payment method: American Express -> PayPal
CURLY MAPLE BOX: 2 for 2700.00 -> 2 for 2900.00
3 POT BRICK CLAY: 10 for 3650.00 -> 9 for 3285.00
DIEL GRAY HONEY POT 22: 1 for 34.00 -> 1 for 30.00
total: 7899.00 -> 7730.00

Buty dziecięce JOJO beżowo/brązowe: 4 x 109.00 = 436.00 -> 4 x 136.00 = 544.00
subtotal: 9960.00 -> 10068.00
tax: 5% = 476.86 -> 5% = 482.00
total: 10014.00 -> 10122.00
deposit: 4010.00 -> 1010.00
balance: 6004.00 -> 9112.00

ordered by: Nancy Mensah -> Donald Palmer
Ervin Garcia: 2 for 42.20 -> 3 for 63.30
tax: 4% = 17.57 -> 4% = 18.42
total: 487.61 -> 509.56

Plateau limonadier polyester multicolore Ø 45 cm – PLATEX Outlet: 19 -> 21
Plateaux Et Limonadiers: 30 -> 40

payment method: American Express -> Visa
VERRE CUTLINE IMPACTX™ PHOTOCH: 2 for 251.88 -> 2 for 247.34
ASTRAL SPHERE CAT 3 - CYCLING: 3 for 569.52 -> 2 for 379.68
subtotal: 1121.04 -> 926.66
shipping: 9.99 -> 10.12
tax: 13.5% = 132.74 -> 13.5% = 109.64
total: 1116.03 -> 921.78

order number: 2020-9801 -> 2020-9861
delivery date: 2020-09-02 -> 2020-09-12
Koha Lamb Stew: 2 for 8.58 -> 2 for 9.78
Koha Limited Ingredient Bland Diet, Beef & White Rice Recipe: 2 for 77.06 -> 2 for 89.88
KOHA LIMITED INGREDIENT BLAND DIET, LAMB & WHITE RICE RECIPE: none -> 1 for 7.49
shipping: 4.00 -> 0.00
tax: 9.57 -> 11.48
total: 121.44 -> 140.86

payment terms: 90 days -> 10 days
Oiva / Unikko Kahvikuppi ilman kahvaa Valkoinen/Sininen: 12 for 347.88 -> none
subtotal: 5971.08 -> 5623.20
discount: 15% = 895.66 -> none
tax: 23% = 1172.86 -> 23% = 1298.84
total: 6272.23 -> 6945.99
————
Reproduce only the lines from the line containing "tax: 9.57 -> 11.48" to the last line of the material above, both of those lines included.

§ **Answer box**
tax: 9.57 -> 11.48
total: 121.44 -> 140.86

payment terms: 90 days -> 10 days
Oiva / Unikko Kahvikuppi ilman kahvaa Valkoinen/Sininen: 12 for 347.88 -> none
subtotal: 5971.08 -> 5623.20
discount: 15% = 895.66 -> none
tax: 23% = 1172.86 -> 23% = 1298.84
total: 6272.23 -> 6945.99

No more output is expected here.